Elections locales en Russie : l'opposition marque des points
Si tous les gouverneurs affiliés au parti de Poutine ont été réélus aux élections régionales et municipales de dimanche en Russie, certains députés municipaux ont en revanche essuyé des revers. Les chroniqueurs se demandent si la stratégie d'Alexeï Navalny - voter pour le candidat d'opposition ayant le plus de chance de l'emporter - a opéré, ou si le Kremlin cherche seulement à simuler un semblant de démocratie.
Une après l'autre, les gouttes dissolvent la roche
Ilya Iachine, maire d'opposition d'un arrondissement de Moscou, souligne dans un post Facebook relayé par newsru.com les victoires électorales engrangées par les alliés de Navalny dans les villes de Sibérie où il s'était rendu avant d'être empoisonné :
«Ksenia Fadeeva et Sergueï Boïko, représentants de Navalny respectivement à Tomsk et Novosibirsk, ont été élus députés municipaux. Tous deux sont politiquement actifs depuis longtemps déjà et ils coopèrent avec Navalny. Jusqu'à présent toutefois, cette coopération ne leur avait valu que des enquêtes judiciaires, des perquisitions, des détentions de 30 jours et autres privilèges peu enviables. Les gouttes finissent toutefois par creuser la roche : avec leur victoire contre Russie Unie, ils accèdent aux institutions.

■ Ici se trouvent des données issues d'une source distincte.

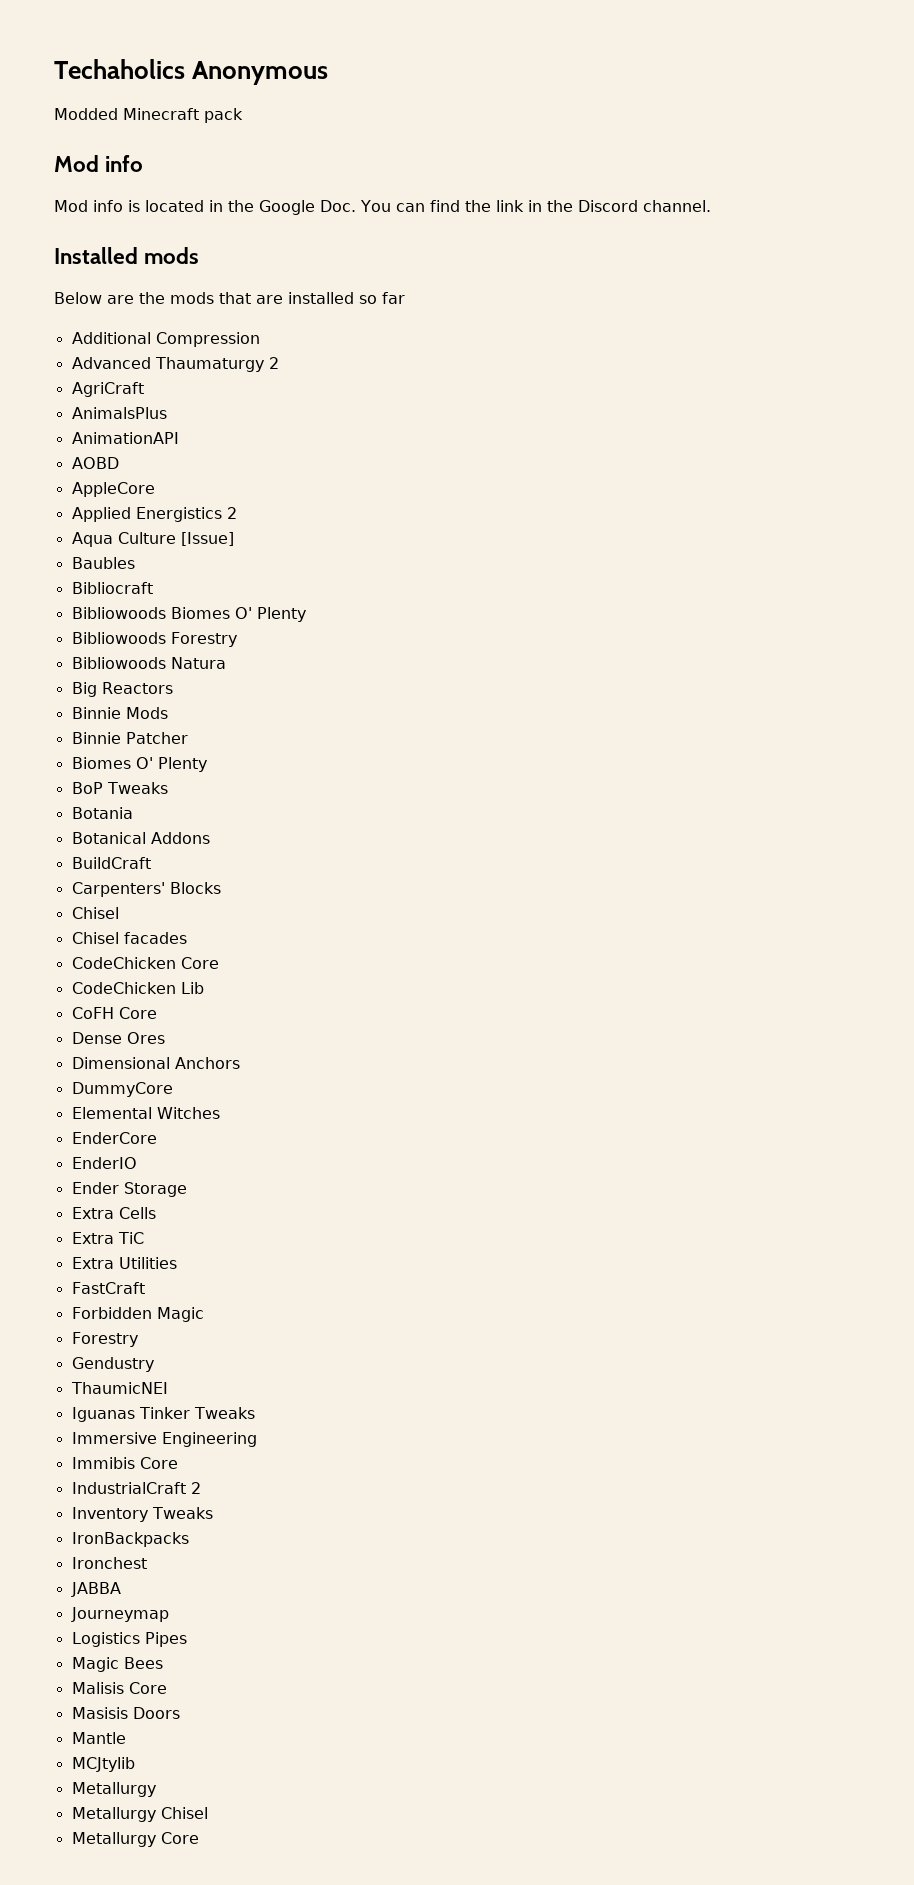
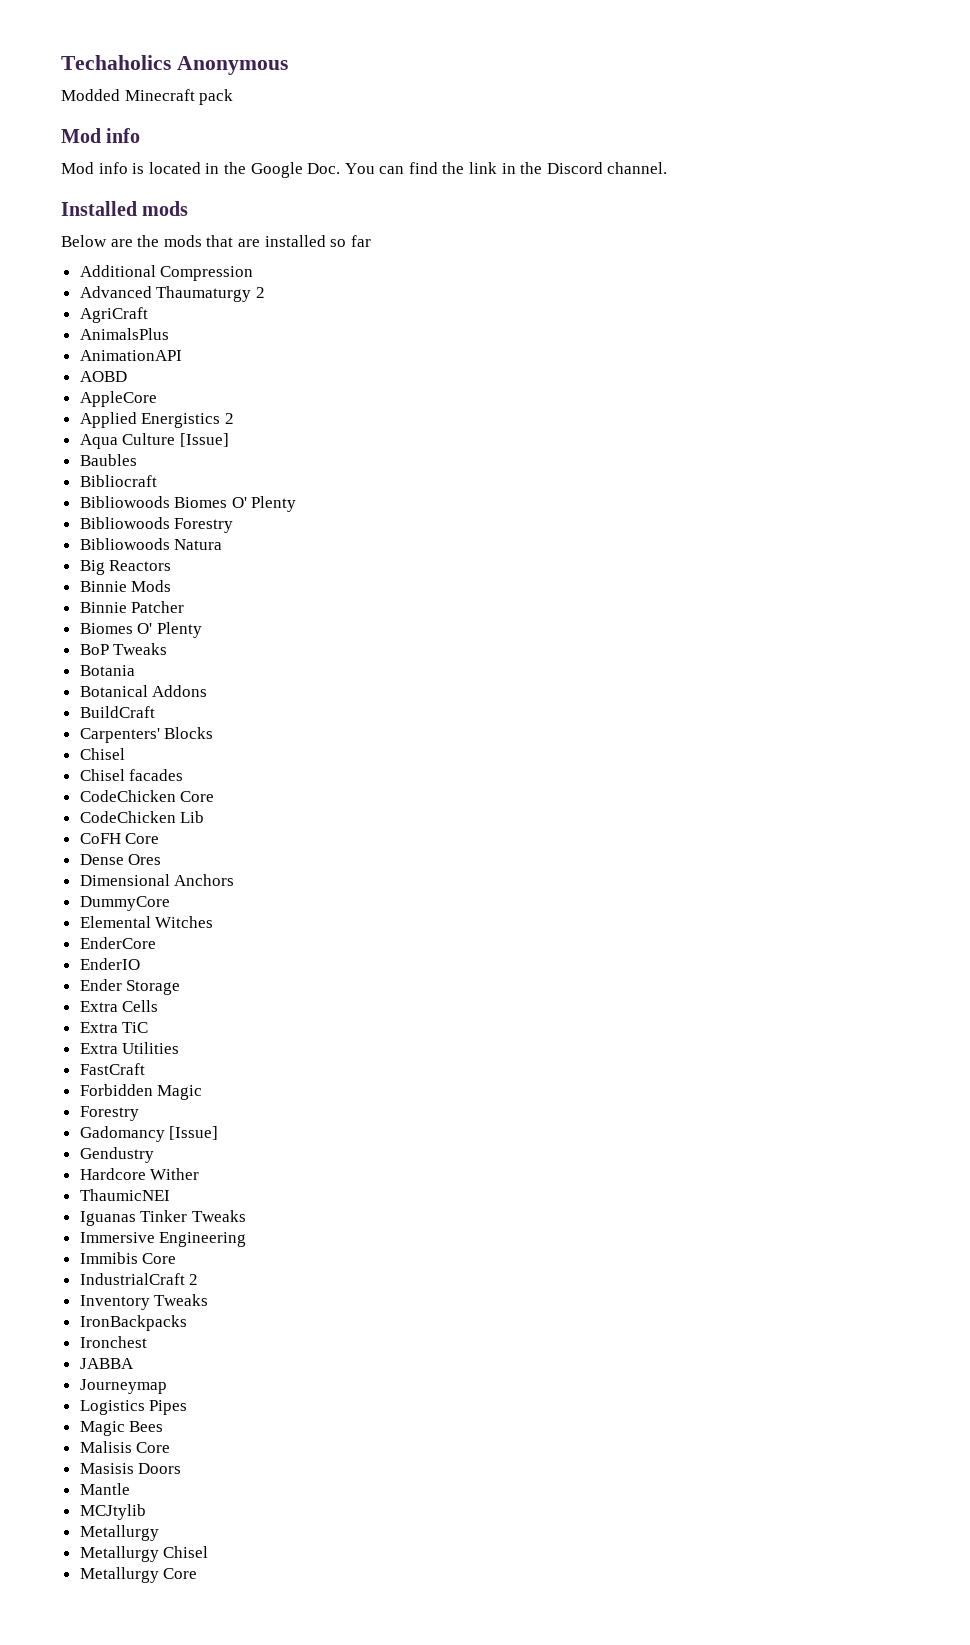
(138, 1339) none -> [79,1126,219,1142] // Gadomancy [Issue]
(154, 1364) none -> [79,1168,200,1180] // Hardcore Wither

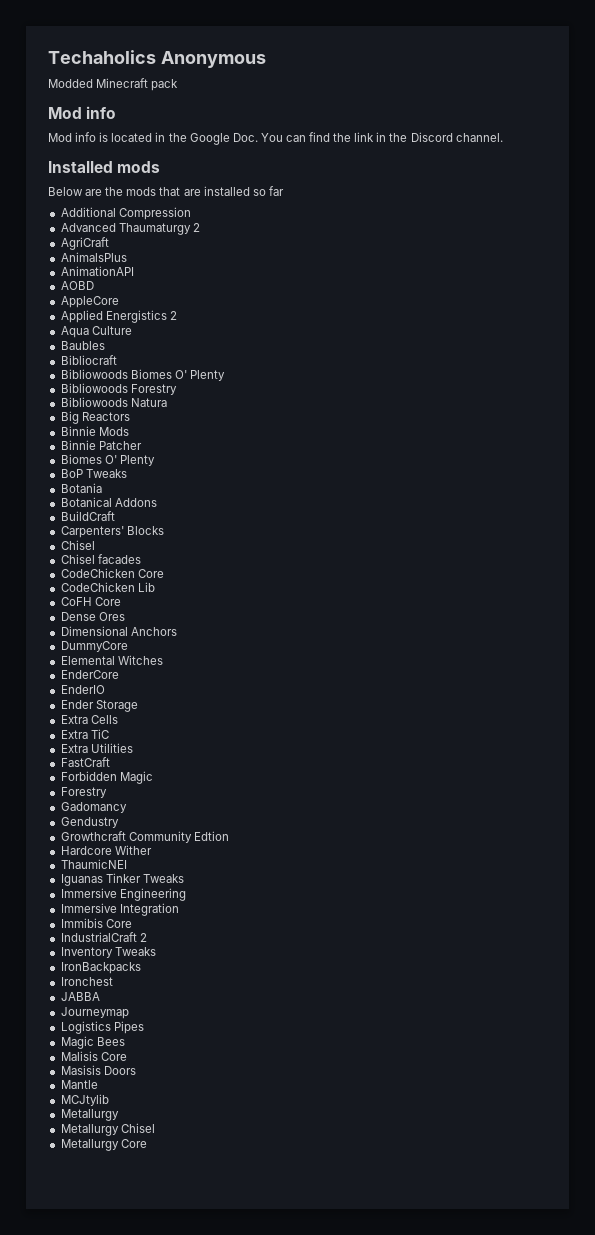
[179,433,229,447] [Issue] -> (132, 330) none
[169,1126,219,1140] [Issue] -> (127, 807) none
(154, 1155) none -> [60,831,229,843] // Growthcraft Community Edtion
(247, 1239) none -> [60,903,179,916] // Immersive Integration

C'est un précédent important.»
Poutine plus habile que Loukachenko
Loin d'indiquer un début d'érosion du pouvoir de Poutine, le fait que son parti, Russie Unie, n'ait pas gagné partout dans les urnes fait partie du système de domination du Kremlin, écrit Der Tagesspiegel :
«Il comporte un simulacre de pluripartisme, qui consiste à laisser tantôt les communistes, tantôt le parti fascisant de Jirinovski lancer des piques au pouvoir, créant l'impression trompeuse que l'on est en présence de forces d'opposition. Ce système préconise aussi de ne pas réprimer tout de suite les soulèvements localisés - par exemple contre le limogeage d'un gouverneur en Sibérie, contre un projet de décharge dans le grand nord russe ou contre la construction d'une cathédrale à Ekaterinenbourg - mais de laisser faire, dans un premier temps. La méthode prévoit aussi de tolérer que certains candidats de Poutine perdent des élections, comme aujourd'hui, mais de manière contrôlée. Les dirigeants russes évitent ainsi que le chaudron en ébullition ne déborde, comme cela se produit actuellement au Bélarus.»
Les citoyens se politisent
Novaïa Gazeta juge que les manœuvres du Kremlin pour garder la main et la conscience politique des électeurs se renforcent mutuellement :
«Un facteur déterminant pour la capacité des citoyens à participer réellement à la politique dans les conditions actuelles, c'est le caractère de la 'culture électorale' locale : là où les commissions électorales ont l'habitude de faire un décompte des voix relativement honnête, les candidats de l'appareil d'Etat essuient des défaites cuisantes. On observe deux processus opposés : d'un côté, le pouvoir tente de plus en plus d'entraver l'investissement citoyen de la chose politique, de l'autre, les citoyens ne lui font plus confiance et se politisent. C'est dans ce contexte que se profilent les législatives de 2021.»